How does this course contribute to professional growth?
This course on Real-Time Embedded Systems Theory and Analysis contributes significantly to professional growth. By taking this course, the learner gains a deep understanding of mathematical models for scheduling policies and feasibility determination. They learn how to derive these models by hand and with rate monotonic tools, and also compare them to actual performance for real-time scheduled threads running on a native Linux system.

One of the key outcomes of this course is the ability to fully derive the fixed priority rate monotonic least upper bound for feasibility. This skill is highly valuable in the field of embedded systems, as it allows professionals to determine the maximum number of tasks that can be scheduled within a given system. Additionally, the learner becomes proficient in justifying the rate monotonic policy and comparing it to other dynamic priority scheduling policies such as earliest deadline first and least laxity.

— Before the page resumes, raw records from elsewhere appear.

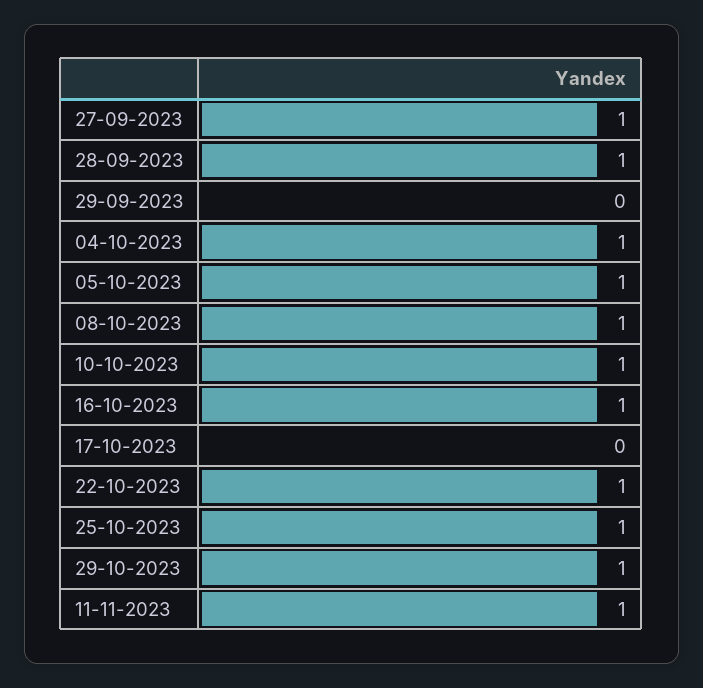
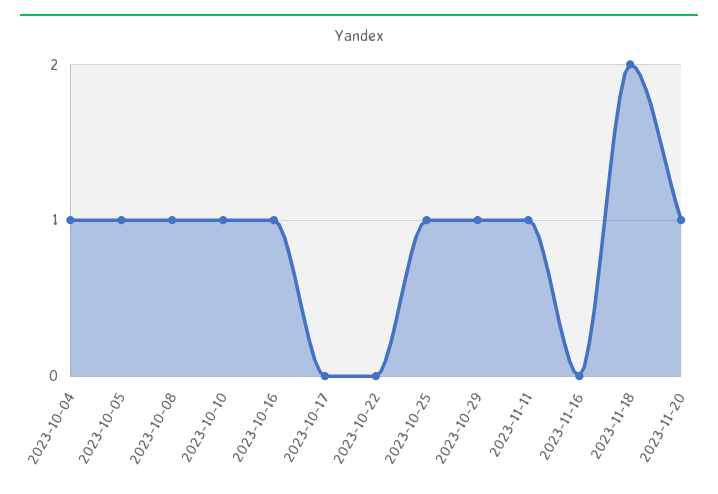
27-09-2023: 1 -> none
28-09-2023: 1 -> none
29-09-2023: 0 -> none
22-10-2023: 1 -> 0
2023-11-16: none -> 0
2023-11-18: none -> 2
2023-11-20: none -> 1

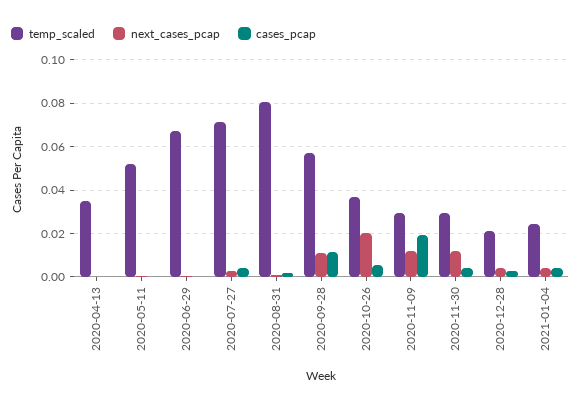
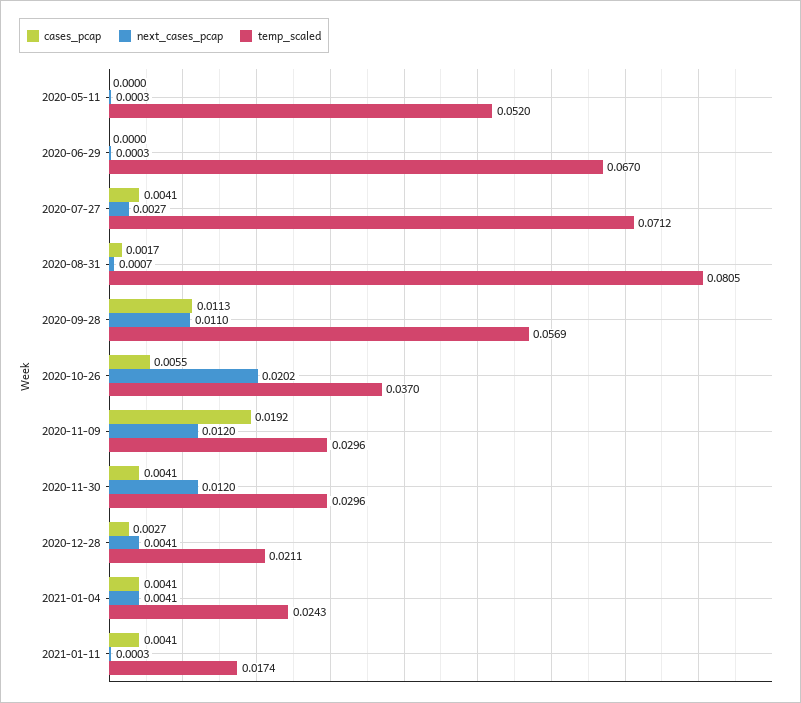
temp_scaled, 2020-04-13: 0.035 -> none
next_cases_pcap, 2020-04-13: 0 -> none
cases_pcap, 2020-04-13: 0 -> none
cases_pcap, 2021-01-11: none -> 0.0041
next_cases_pcap, 2021-01-11: none -> 0.0003
temp_scaled, 2021-01-11: none -> 0.0174

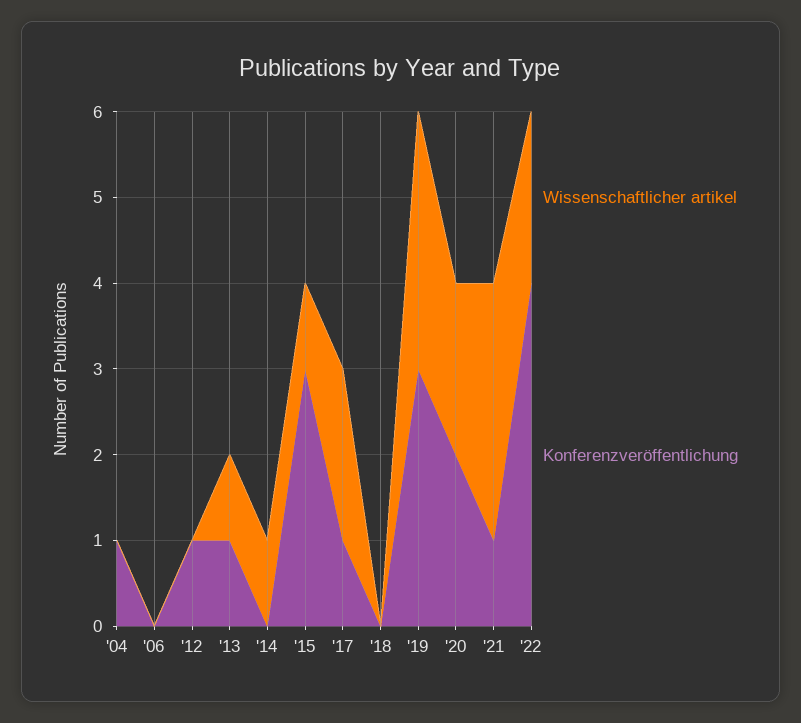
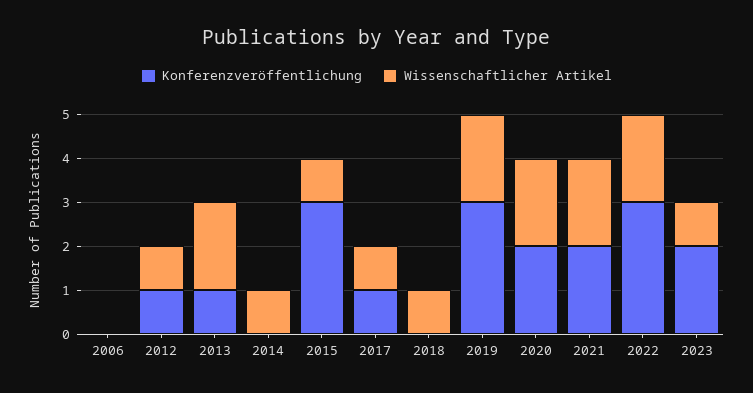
Wissenschaftlicher artikel, '04: 0 -> none
Konferenzveröffentlichung, '04: 1 -> none
Wissenschaftlicher artikel, '12: 0 -> 1
Wissenschaftlicher artikel, '13: 1 -> 2
Wissenschaftlicher artikel, '17: 2 -> 1
Wissenschaftlicher artikel, '18: 0 -> 1
Wissenschaftlicher artikel, '19: 3 -> 2
Wissenschaftlicher artikel, '21: 3 -> 2
Konferenzveröffentlichung, '21: 1 -> 2
Konferenzveröffentlichung, '22: 4 -> 3
Konferenzveröffentlichung, 2023: none -> 2
Wissenschaftlicher artikel, 2023: none -> 1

Furthermore, this course equips the learner with practical skills in writing code for multi-frequency executives, priority preemptive real-time operating system (RTOS) services, and real-time threaded services on traditional operating systems like Linux. This hands-on experience is crucial for professionals working in the field of embedded systems, as it enables them to develop efficient and reliable real-time software.

The course also focuses on building a simple Linux multi-service system using POSIX real-time extensions on Raspberry Pi 3b. This practical project allows the learner to apply the theoretical concepts learned in the course and gain experience in sequencing, logging, and verifying the agreement between theory and practice. This practical application enhances the learner's problem-solving skills and prepares them for real-world challenges in the field.

Finally, the course covers timing diagram generation and analysis using Cheddar, a tool that automates timing analysis and allows for comparison with actual performance. By mastering this tool, the learner becomes proficient in analyzing and optimizing the timing behavior of real-time systems, which is crucial for ensuring their reliability and meeting strict timing requirements.

Overall, this course on Real-Time Embedded Systems Theory and Analysis significantly contributes to professional growth by providing a comprehensive understanding of scheduling policies, practical coding skills, hands-on experience with real-time systems, and proficiency in timing analysis. These skills are highly sought after in the field of embedded systems and will greatly enhance the learner's professional capabilities.

Is this course suitable for preparing further education?
Yes, this course is suitable for preparing further education. It provides an in-depth and full mathematical derivation and review of models for scheduling policies and feasibility determination, as well as tools to provide analysis and compare to actual performance. Learners will gain knowledge of rate monotonic theory, differences between fixed priority rate monotonic policy and dynamic priority earliest deadline first and least laxity policies, and scheduling theory and practice. They will also be able to build a simple Linux multi-service system using POSIX real-time extensions on Raspberry Pi 3b, and generate and analyze timing diagrams using Cheddar.